Microsoft Wins Round in Sun Java Dispute

FRAMINGHAM (04/10/2000) - It may pale in significance compared with the antitrust decision handed down on Monday. But Microsoft Corp. today said it won at least a small legal victory this week - over Sun Microsystems Inc.

According to Microsoft, the U.S. District Court judge who is overseeing a Java licensing dispute between the two companies rejected Sun's claim that it didn't have to deliver Java upgrades compatible with Microsoft's version of the programming language.

In the original suit, Sun alleged that Microsoft acted improperly by creating a version of Java that was nonstandard because it was optimized for Windows.

Sun's contention was one of a combined total of 10 requests for summary judgments that the two companies have filed in the case, which involves dueling breach-of-contract suits.

Microsoft has claimed that the Java licensing deal between the two companies required Sun to make its Java upgrades backwards-compatible with what Microsoft had developed.
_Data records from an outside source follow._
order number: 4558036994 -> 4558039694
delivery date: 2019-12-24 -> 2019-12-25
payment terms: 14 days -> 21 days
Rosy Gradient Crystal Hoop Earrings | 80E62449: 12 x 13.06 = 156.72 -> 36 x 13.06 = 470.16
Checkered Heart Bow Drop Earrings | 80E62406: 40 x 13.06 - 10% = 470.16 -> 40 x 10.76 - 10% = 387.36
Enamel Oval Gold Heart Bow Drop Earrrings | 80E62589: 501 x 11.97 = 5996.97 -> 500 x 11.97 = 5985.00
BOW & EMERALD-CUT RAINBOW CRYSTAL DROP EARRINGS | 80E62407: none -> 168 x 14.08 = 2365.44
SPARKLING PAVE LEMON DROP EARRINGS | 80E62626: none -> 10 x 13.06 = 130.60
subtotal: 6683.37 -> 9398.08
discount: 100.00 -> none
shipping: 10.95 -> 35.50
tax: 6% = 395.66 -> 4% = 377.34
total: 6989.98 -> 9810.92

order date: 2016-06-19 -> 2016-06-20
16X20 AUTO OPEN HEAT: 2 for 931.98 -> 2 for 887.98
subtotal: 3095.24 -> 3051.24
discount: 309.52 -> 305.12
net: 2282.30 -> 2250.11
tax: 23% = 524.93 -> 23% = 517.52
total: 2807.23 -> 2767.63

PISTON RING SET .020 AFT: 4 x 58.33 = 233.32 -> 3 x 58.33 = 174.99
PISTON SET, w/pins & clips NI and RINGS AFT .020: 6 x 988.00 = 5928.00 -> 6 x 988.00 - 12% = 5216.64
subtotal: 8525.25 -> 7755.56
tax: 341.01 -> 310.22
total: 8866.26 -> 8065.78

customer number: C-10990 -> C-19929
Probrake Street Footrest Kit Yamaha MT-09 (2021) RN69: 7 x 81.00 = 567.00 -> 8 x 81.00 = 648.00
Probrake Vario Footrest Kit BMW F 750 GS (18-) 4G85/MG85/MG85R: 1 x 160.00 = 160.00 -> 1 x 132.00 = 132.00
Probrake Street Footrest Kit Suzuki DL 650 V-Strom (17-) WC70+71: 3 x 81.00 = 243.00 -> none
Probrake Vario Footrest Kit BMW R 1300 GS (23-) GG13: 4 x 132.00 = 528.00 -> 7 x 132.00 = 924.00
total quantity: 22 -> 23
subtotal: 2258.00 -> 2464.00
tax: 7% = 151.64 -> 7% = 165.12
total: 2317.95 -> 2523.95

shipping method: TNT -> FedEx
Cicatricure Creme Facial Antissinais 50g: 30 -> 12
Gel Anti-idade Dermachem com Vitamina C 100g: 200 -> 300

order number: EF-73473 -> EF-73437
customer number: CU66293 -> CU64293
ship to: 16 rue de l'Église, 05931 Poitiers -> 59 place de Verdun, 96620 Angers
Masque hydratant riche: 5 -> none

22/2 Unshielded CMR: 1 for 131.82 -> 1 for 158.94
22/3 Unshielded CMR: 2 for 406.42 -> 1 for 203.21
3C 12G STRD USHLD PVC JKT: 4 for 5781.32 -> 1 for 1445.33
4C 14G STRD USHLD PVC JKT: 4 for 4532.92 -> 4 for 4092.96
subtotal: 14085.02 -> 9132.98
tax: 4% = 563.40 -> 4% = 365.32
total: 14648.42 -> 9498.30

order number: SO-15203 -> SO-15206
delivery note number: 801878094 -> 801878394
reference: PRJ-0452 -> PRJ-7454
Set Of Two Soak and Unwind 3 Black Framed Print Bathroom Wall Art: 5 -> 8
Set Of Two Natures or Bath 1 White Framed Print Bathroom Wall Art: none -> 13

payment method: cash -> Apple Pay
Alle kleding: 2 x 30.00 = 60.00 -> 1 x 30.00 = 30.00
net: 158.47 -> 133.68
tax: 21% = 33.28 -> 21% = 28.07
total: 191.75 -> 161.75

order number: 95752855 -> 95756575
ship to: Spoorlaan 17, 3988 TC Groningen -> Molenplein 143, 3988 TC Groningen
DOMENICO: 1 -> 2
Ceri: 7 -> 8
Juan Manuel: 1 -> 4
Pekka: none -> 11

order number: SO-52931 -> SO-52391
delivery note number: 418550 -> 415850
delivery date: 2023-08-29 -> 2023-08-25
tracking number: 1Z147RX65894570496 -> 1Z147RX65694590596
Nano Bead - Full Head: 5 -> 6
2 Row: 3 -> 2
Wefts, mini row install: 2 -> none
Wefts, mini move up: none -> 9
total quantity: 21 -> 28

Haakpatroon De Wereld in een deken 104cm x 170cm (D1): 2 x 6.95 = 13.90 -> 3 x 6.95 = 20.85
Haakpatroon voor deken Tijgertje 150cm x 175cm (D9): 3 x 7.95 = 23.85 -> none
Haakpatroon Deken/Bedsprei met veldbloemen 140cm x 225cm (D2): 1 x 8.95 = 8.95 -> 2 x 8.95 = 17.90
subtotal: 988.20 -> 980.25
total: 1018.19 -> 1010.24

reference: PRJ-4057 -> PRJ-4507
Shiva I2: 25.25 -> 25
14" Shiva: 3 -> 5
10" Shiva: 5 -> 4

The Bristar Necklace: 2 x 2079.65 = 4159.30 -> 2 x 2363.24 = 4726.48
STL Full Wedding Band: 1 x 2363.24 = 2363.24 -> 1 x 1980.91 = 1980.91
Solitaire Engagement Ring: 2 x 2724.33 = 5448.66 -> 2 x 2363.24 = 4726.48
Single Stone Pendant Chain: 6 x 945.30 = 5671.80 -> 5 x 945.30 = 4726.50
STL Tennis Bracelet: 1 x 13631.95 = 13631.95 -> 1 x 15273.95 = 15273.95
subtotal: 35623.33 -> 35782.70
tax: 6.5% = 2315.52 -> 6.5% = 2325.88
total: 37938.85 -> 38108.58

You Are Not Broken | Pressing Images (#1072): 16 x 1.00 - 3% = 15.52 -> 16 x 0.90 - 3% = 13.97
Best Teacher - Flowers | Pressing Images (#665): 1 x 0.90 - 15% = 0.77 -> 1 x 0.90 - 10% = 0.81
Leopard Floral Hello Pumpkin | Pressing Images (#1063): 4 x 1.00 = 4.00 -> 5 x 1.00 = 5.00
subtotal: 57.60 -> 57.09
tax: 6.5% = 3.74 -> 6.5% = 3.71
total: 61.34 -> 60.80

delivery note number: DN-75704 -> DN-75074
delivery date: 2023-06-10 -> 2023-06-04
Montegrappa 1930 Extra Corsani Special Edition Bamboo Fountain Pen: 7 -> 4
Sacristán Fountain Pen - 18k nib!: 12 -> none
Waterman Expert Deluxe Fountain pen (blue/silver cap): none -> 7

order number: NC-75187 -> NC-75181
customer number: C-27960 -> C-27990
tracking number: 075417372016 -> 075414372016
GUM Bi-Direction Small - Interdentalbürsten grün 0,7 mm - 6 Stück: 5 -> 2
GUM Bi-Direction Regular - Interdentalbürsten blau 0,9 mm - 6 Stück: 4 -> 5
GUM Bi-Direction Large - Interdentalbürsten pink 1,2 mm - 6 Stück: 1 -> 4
Sun, on the other hand, argued that Microsoft had to take the upgrade as is and would then have six months to make its version of Java compatible with the new release.

A Microsoft spokesman labeled Sun's claim "loony" and said that kind of arrangement "is not something that we would ever negotiate." Sun officials couldn't be reached for comment on the matter.

The case was started three years ago when Sun filed against Microsoft, which then countersued. A trial date has not yet been set.